Assignment >> How many lines in the data below contain the word "class"? State only the number.

Data section >>
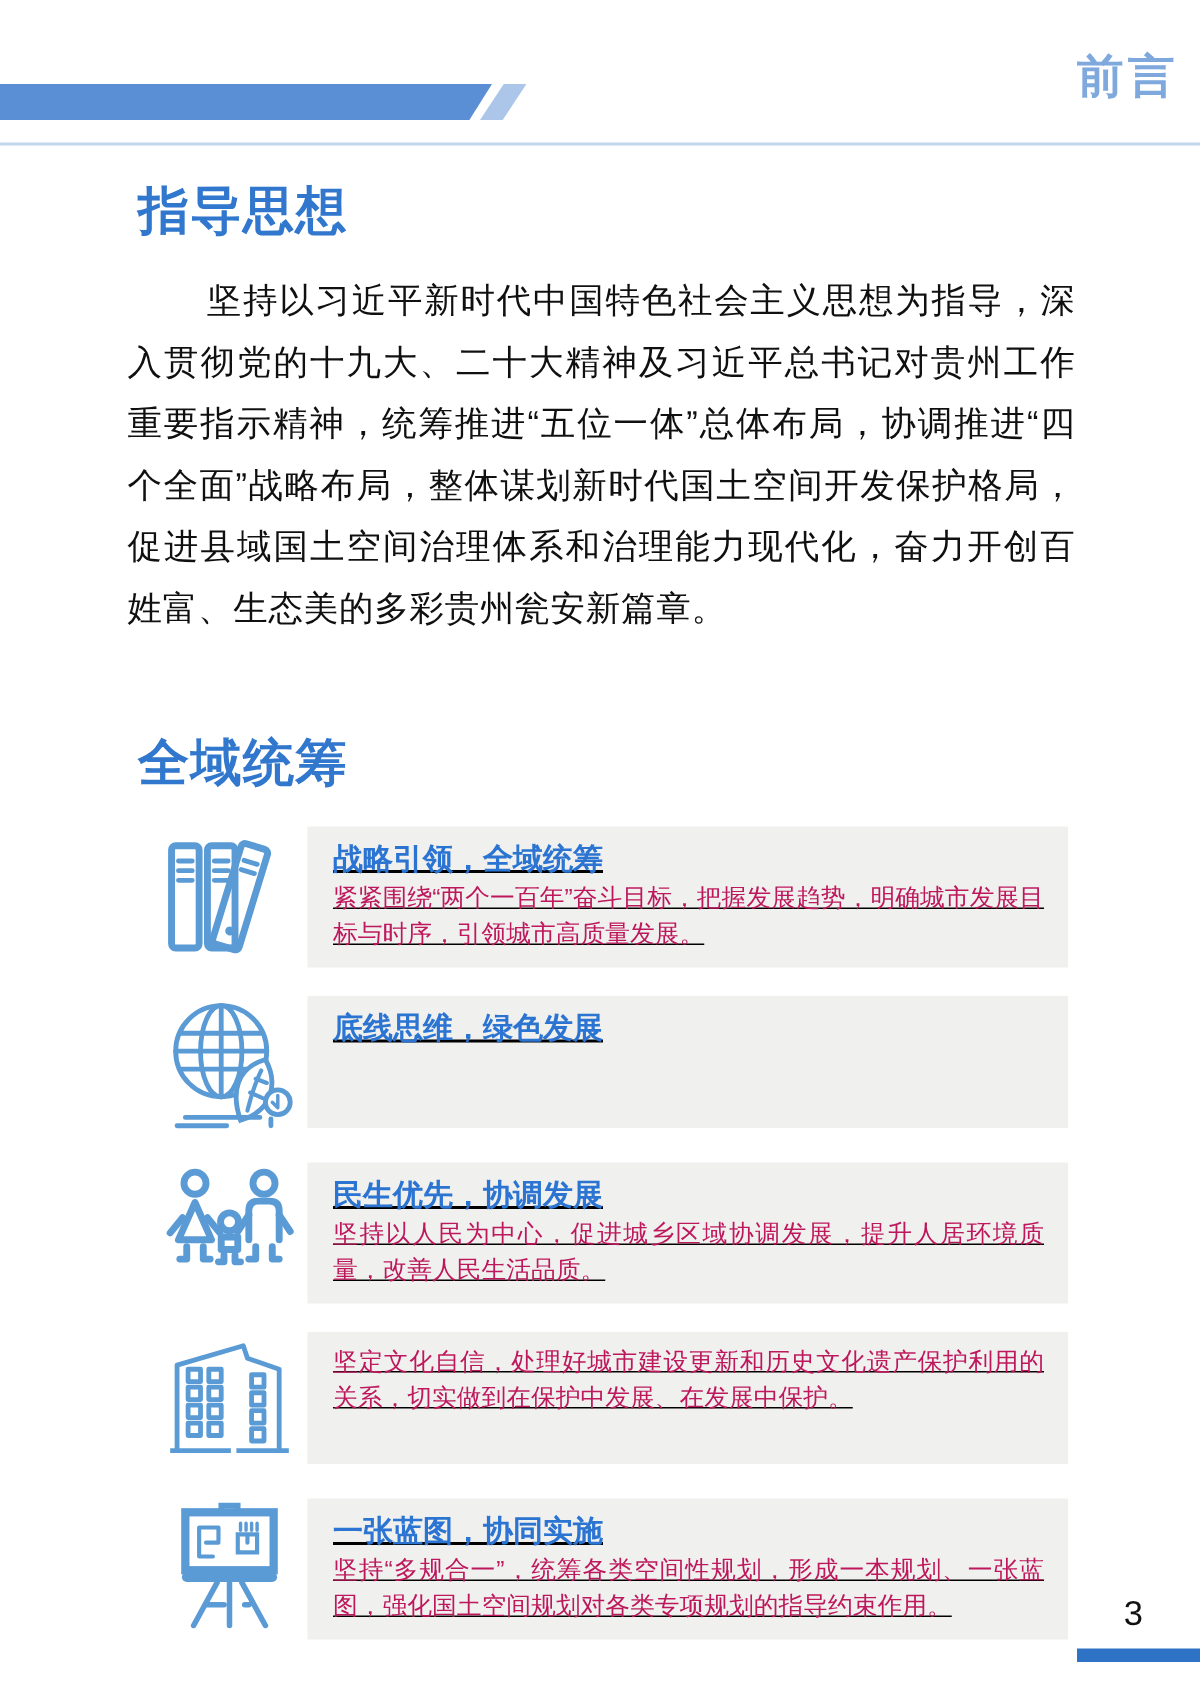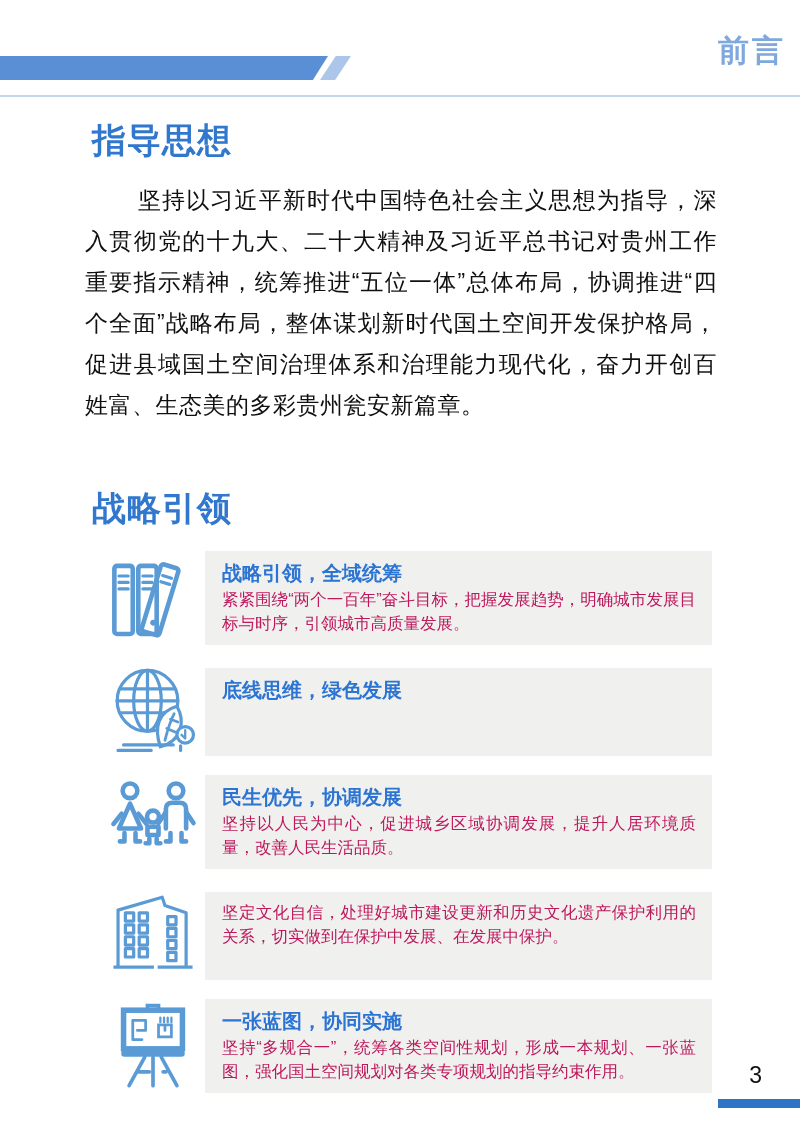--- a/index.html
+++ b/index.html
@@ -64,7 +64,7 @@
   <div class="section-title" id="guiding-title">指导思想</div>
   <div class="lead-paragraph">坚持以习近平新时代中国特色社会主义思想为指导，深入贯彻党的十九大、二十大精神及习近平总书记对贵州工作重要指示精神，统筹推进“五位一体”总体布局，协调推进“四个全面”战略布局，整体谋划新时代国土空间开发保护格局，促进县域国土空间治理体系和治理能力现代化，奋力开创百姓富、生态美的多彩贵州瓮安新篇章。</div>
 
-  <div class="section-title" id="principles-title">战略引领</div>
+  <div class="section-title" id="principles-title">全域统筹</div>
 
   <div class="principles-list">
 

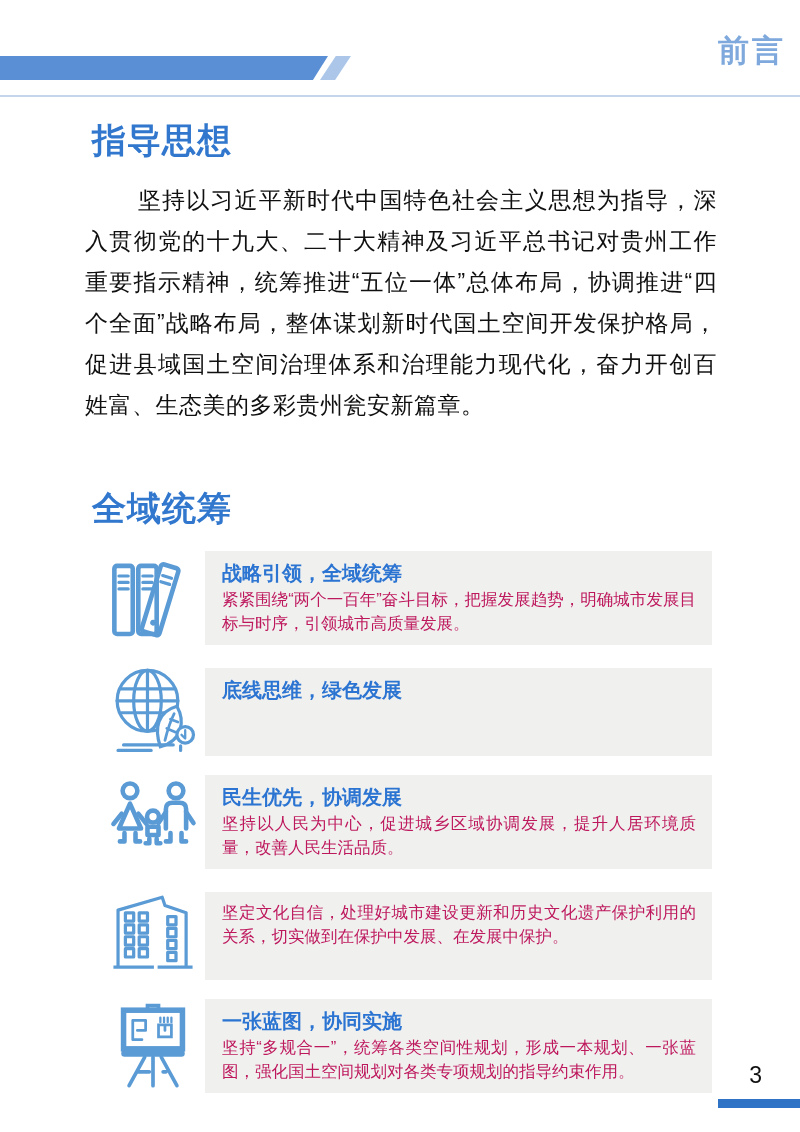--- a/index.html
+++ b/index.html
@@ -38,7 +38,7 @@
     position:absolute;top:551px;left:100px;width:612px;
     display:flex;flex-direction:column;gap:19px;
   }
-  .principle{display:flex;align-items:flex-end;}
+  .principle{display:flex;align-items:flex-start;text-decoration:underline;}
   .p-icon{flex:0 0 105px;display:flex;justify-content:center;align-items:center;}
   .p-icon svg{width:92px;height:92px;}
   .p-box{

Written answer >> 5